__WHAT TO PRODUCE__.
Give again, word for word, every line below from the one that has "Drone Camera With" through the one that has "balance: 9823.86 -> 9296.49", both included, and no others.

__SUPPLIED INFORMATION__.
--*--

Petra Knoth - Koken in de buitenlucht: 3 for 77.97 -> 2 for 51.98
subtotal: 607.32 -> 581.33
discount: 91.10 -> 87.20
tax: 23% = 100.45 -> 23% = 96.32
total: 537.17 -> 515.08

--*--

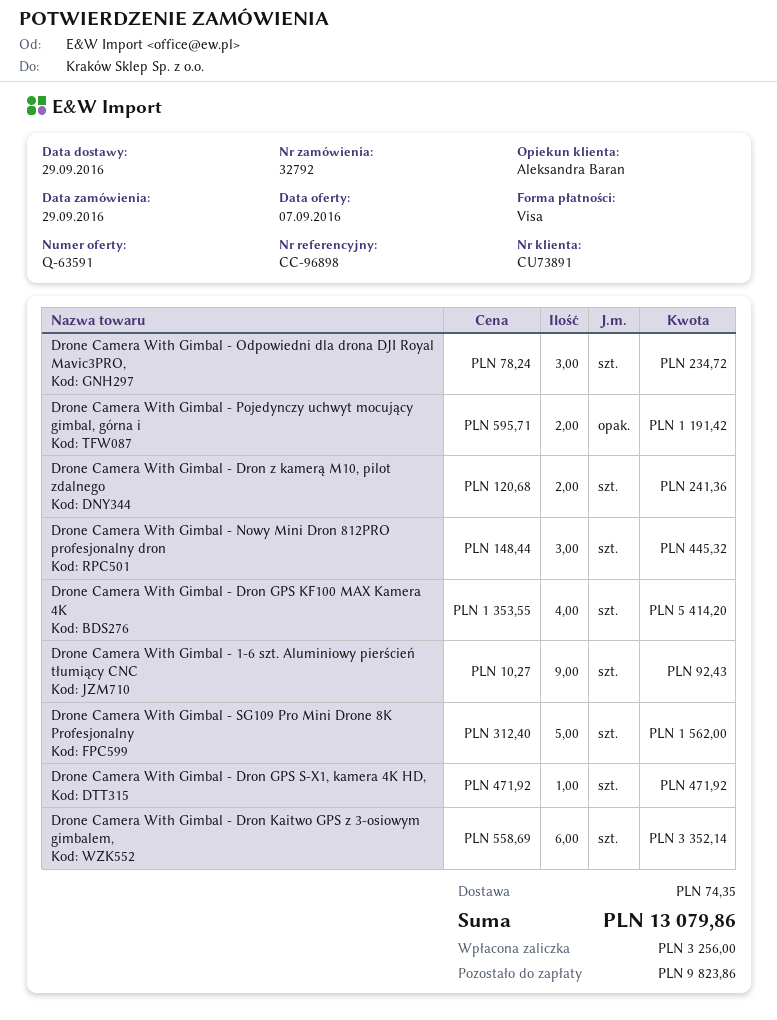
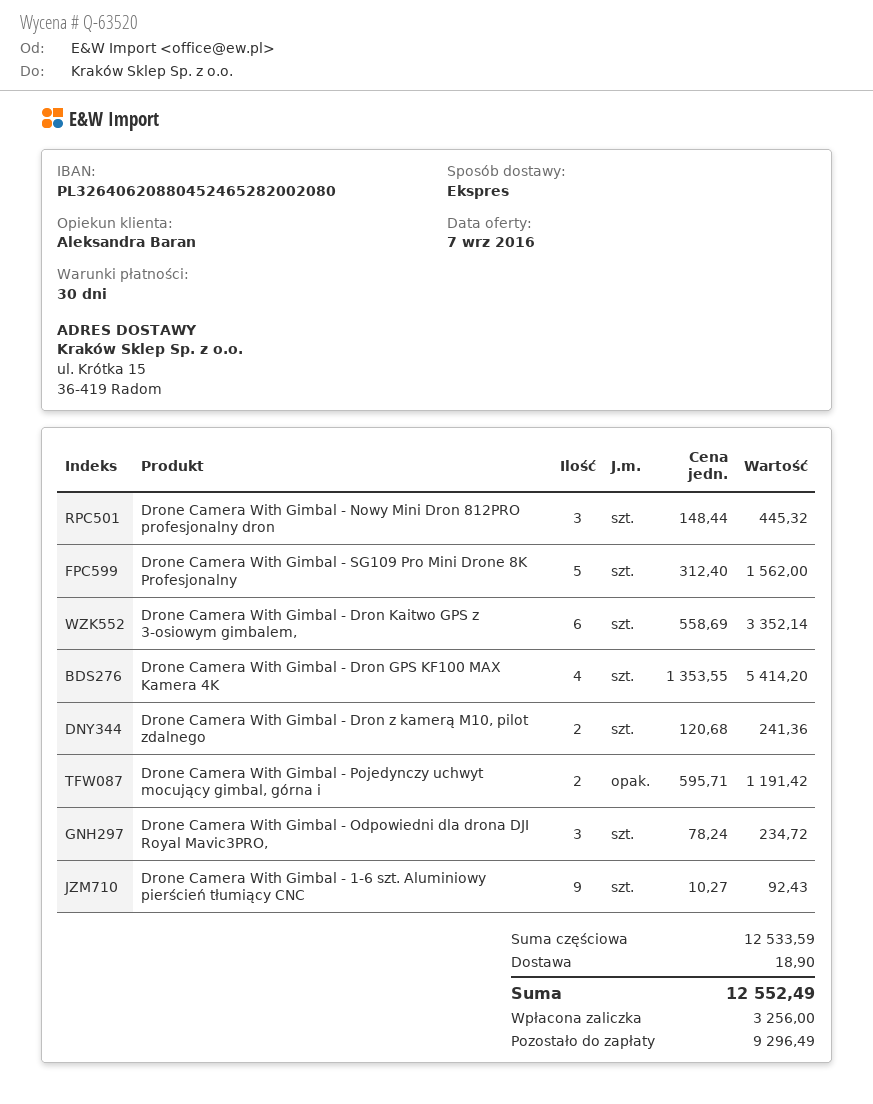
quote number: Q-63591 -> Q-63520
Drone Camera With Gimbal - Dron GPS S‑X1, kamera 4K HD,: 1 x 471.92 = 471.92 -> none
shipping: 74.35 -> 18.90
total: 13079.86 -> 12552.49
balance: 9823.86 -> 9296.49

--*--

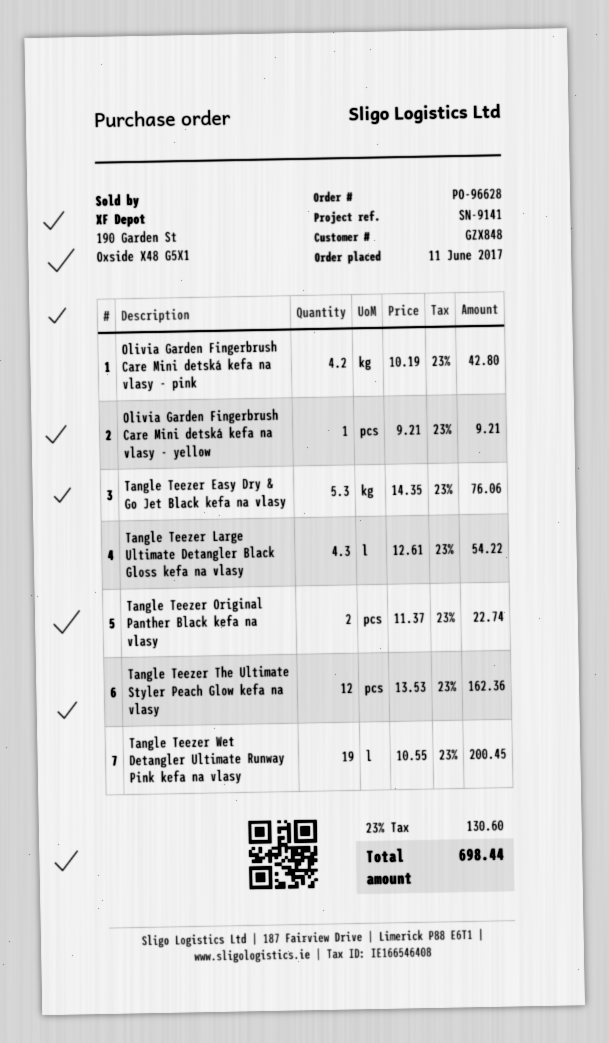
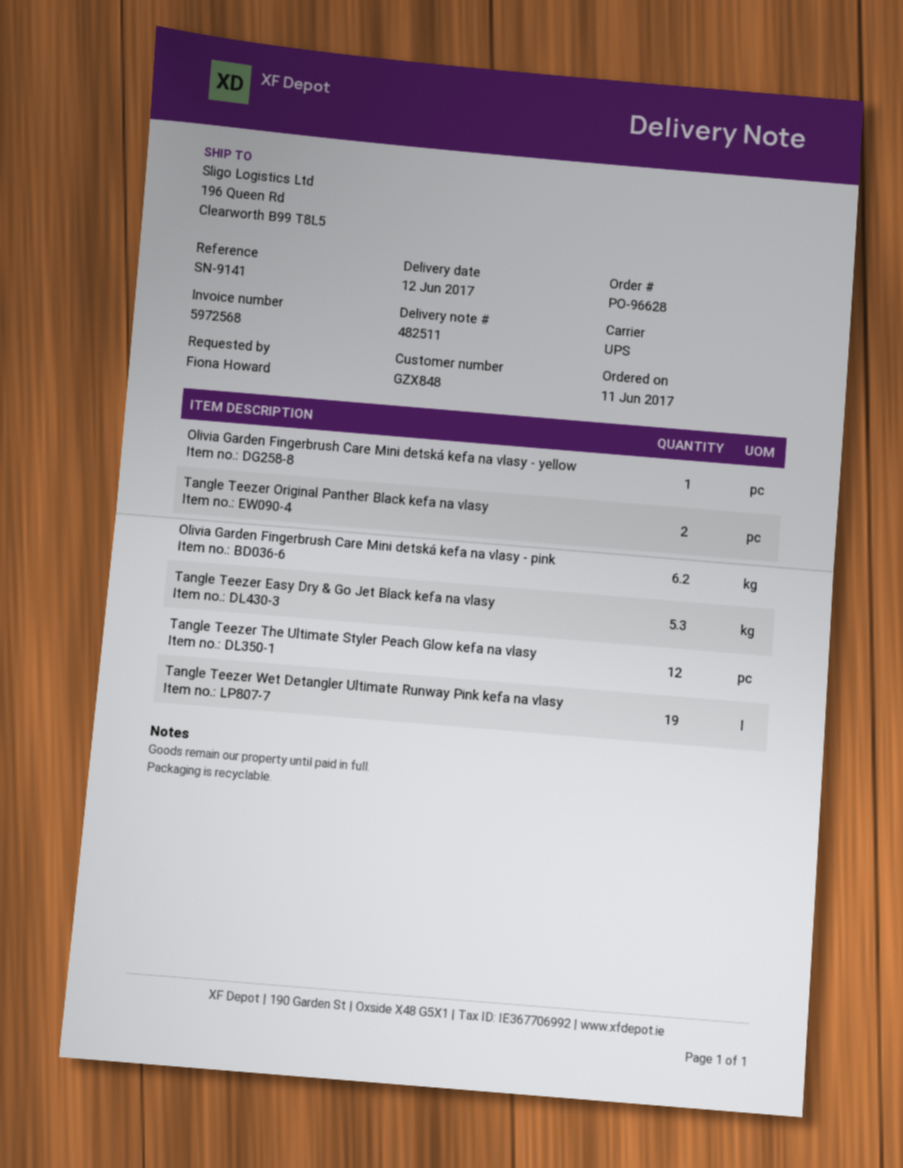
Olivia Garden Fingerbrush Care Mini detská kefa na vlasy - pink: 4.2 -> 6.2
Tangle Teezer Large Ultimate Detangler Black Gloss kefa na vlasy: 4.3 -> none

--*--

__OUTPUT FOR THIS TASK__.
Drone Camera With Gimbal - Dron GPS S‑X1, kamera 4K HD,: 1 x 471.92 = 471.92 -> none
shipping: 74.35 -> 18.90
total: 13079.86 -> 12552.49
balance: 9823.86 -> 9296.49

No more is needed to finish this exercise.